I need to send a lot of requests to a server whose flow limits are unclear. To combat this, I decided to send requests repeatedly until I receive a successful status - using he following code:
function sendRequest(url, body, isGood) {
return new Promise((resolve, reject) => fetch(url, body).then(
resp => {
if(isGood(resp)){
resolve(resp);
} else {
reject(resp.status)
}
}).catch(err => reject(err)))
}
function recursionBypass(func, ...args){
return func(...args)
}
function requestUntilSucceed(url, body, isGood, name, attempt=1) {
return new Promise((resolve, reject) => {
sendRequest(url, body, isGood)
.catch((status)=>{
recursionBypass(requestUntilSucceed, url, body, isGood, name, attempt+1)})
.then((resp) => resolve(attempt))
})
}
Without including details about the server in question, I wrote a quick test for this (create & wait for 500 requests):
function () {
let promises = [];
for(let i=0; i<300; i++) {
promises.push(new Promise((resolve,reject) =>
{createRequest(requestArg, i)
.then((attempt) => {console.log("Request: ", i, "succeeded on attempt: " + attempt); resolve(attempt)})
}
)
)
};
return Promise.all(promises)
})
await function()
Assume:
requestArg
: a global variable (the same arg is used for all requests for this test)createRequest
: a function that creates the url, body and isGood callback then callssendRequest
that builds the url and body based onrequestArg
and returns as follows:return requestUntilSucceed(url, body, isGood, name)

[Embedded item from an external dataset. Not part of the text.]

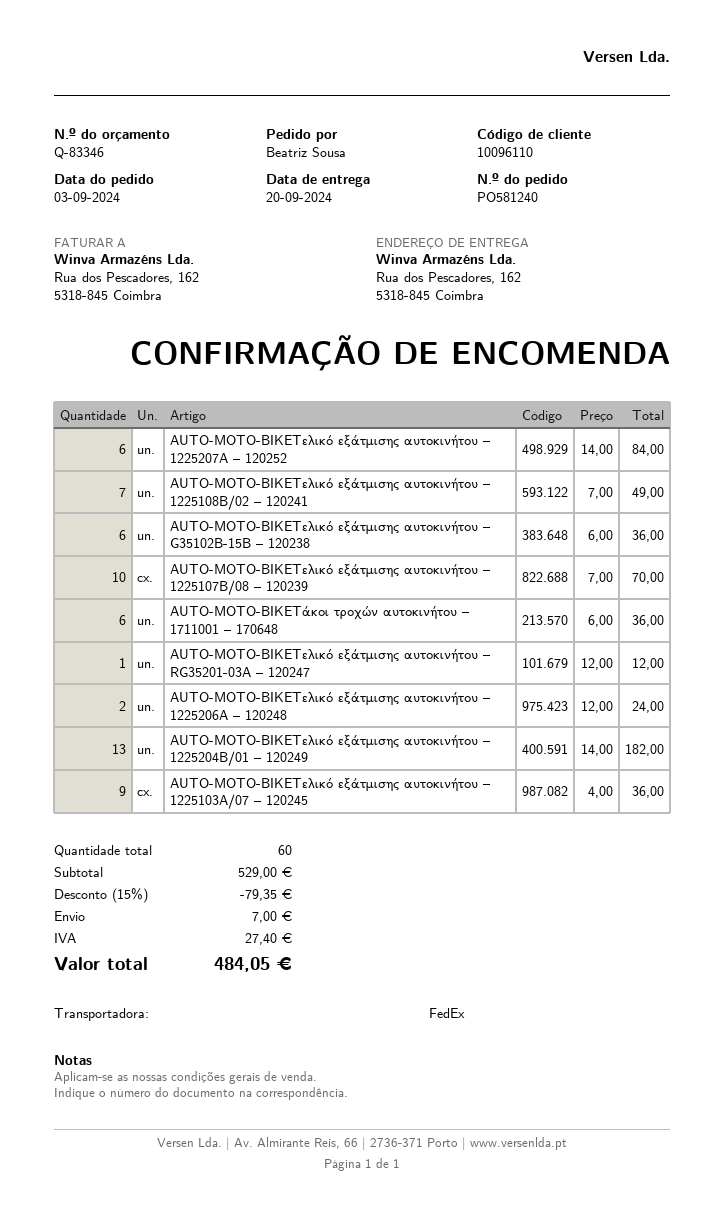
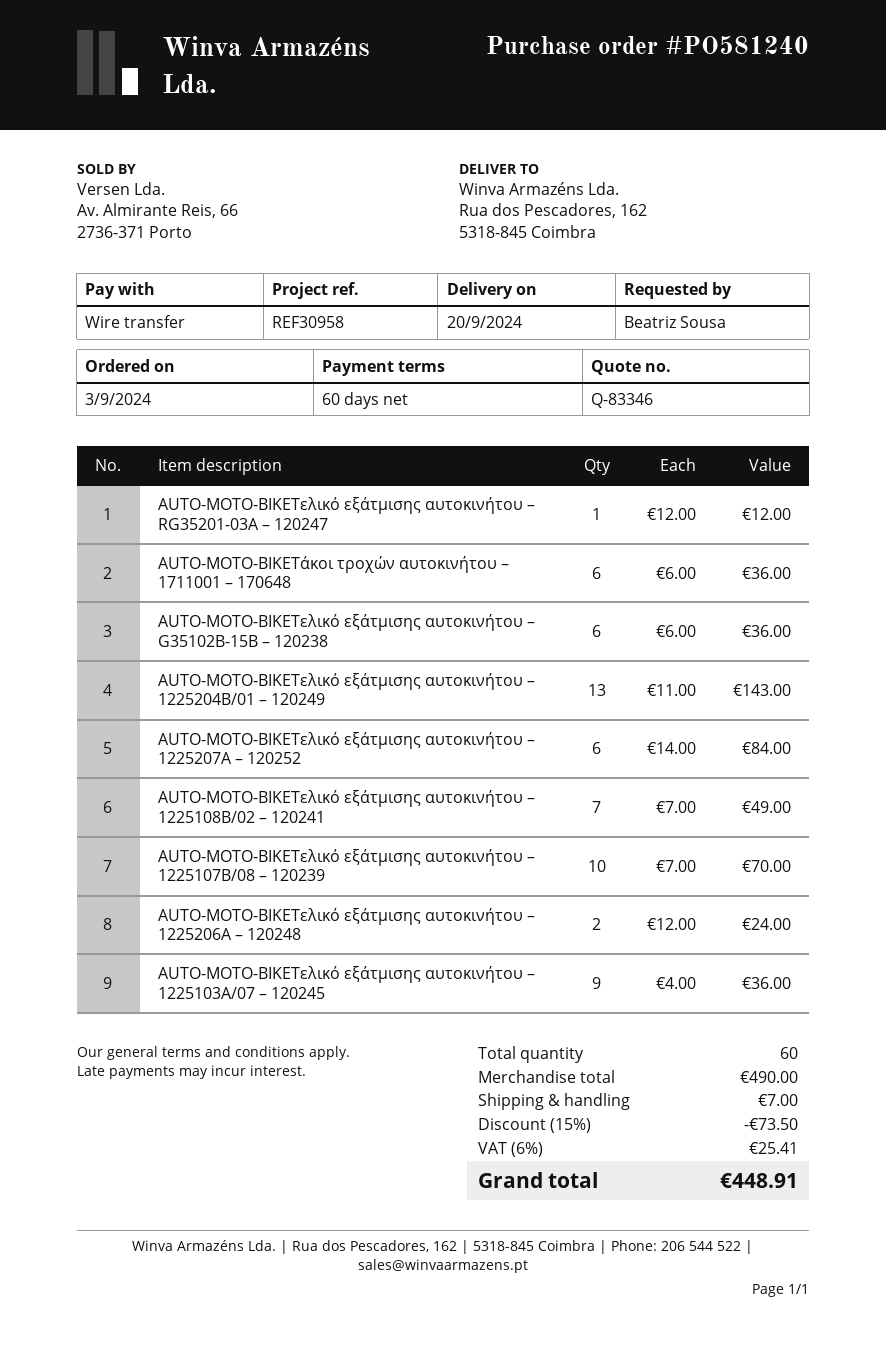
AUTO-MOTO-BIKEΤελικό εξάτμισης αυτοκινήτου – 1225204B/01 – 120249: 13 x 14.00 = 182.00 -> 13 x 11.00 = 143.00
subtotal: 529.00 -> 490.00
discount: 15% = 79.35 -> 15% = 73.50
tax: 27.40 -> 25.41
total: 484.05 -> 448.91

I've observed that about 200 requests are accepted immediately and the others keep retrying. However, at some point, the program exits without finishing all requests successfully. Since there is no mechanism in place to limit the number of tries explicitly, I'm wondering how this can happen. I suspected it had to do with the limit on recursion depth so I started using recursionBypass
as above so the interpreter can't tell the function is calling itself, but this didn't make a difference. Any ideas as to why it would exit early ? I know the server accepts requests until some count, then rejects them for a cooldown period of ~1min before beginning to accept again. The rate of acceptance after each cooldown period is ambiguous which is why I can't write a rule-based throttler. The issue is that my program exists (no error printed to console) before the minute is up. A lot of attempts are made in that minute so maybe I'm still surpassing some kind of javascript limit I'm not familiar with ?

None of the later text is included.